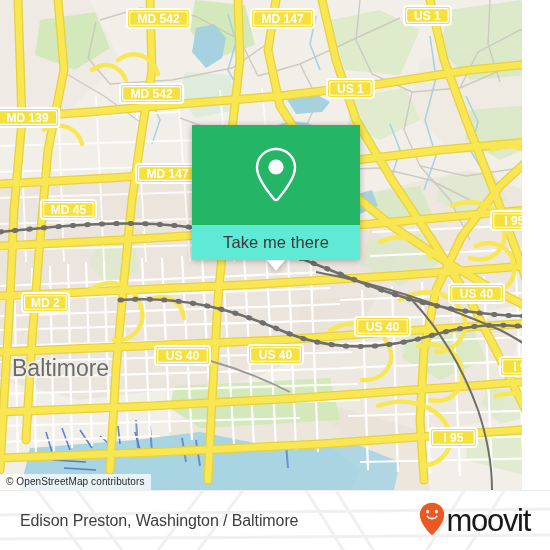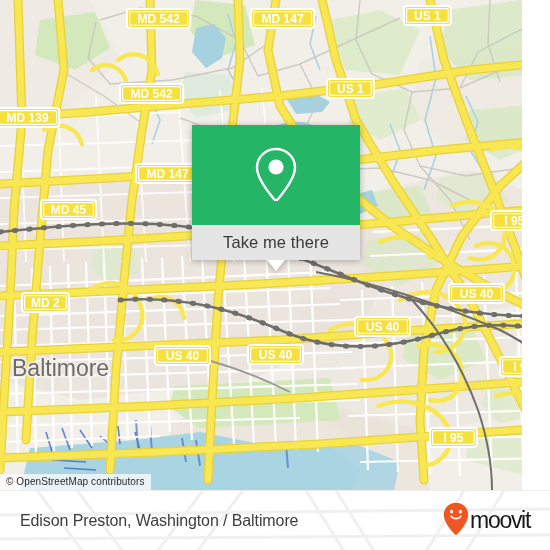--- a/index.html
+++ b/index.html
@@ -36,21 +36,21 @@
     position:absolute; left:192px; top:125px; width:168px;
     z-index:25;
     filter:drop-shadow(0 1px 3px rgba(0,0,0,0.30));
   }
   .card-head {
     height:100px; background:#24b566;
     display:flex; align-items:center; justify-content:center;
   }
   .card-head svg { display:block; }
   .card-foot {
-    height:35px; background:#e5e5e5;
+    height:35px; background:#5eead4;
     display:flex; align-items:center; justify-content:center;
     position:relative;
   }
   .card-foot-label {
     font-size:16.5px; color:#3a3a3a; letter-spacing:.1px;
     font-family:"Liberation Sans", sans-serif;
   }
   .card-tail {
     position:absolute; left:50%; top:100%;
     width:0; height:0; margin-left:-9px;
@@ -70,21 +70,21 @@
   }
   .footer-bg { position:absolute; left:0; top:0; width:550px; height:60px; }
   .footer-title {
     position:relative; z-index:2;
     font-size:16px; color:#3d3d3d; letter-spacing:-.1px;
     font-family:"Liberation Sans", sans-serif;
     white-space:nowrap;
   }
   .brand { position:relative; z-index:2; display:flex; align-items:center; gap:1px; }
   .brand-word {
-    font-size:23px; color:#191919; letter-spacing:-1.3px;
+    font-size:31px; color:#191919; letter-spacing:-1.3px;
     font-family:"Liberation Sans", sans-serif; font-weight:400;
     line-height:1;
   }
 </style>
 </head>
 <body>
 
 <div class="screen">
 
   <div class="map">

.....

**EXERCISE AIM**
Your copy should match the listing exactly, apart from the pictures it leaves out.

**OUTPUT BELOW**
--- a/index.html
+++ b/index.html
@@ -36,21 +36,21 @@
     position:absolute; left:192px; top:125px; width:168px;
     z-index:25;
     filter:drop-shadow(0 1px 3px rgba(0,0,0,0.30));
   }
   .card-head {
     height:100px; background:#24b566;
     display:flex; align-items:center; justify-content:center;
   }
   .card-head svg { display:block; }
   .card-foot {
-    height:35px; background:#e5e5e5;
+    height:35px; background:#5eead4;
     display:flex; align-items:center; justify-content:center;
     position:relative;
   }
   .card-foot-label {
     font-size:16.5px; color:#3a3a3a; letter-spacing:.1px;
     font-family:"Liberation Sans", sans-serif;
   }
   .card-tail {
     position:absolute; left:50%; top:100%;
     width:0; height:0; margin-left:-9px;
@@ -70,21 +70,21 @@
   }
   .footer-bg { position:absolute; left:0; top:0; width:550px; height:60px; }
   .footer-title {
     position:relative; z-index:2;
     font-size:16px; color:#3d3d3d; letter-spacing:-.1px;
     font-family:"Liberation Sans", sans-serif;
     white-space:nowrap;
   }
   .brand { position:relative; z-index:2; display:flex; align-items:center; gap:1px; }
   .brand-word {
-    font-size:23px; color:#191919; letter-spacing:-1.3px;
+    font-size:31px; color:#191919; letter-spacing:-1.3px;
     font-family:"Liberation Sans", sans-serif; font-weight:400;
     line-height:1;
   }
 </style>
 </head>
 <body>
 
 <div class="screen">
 
   <div class="map">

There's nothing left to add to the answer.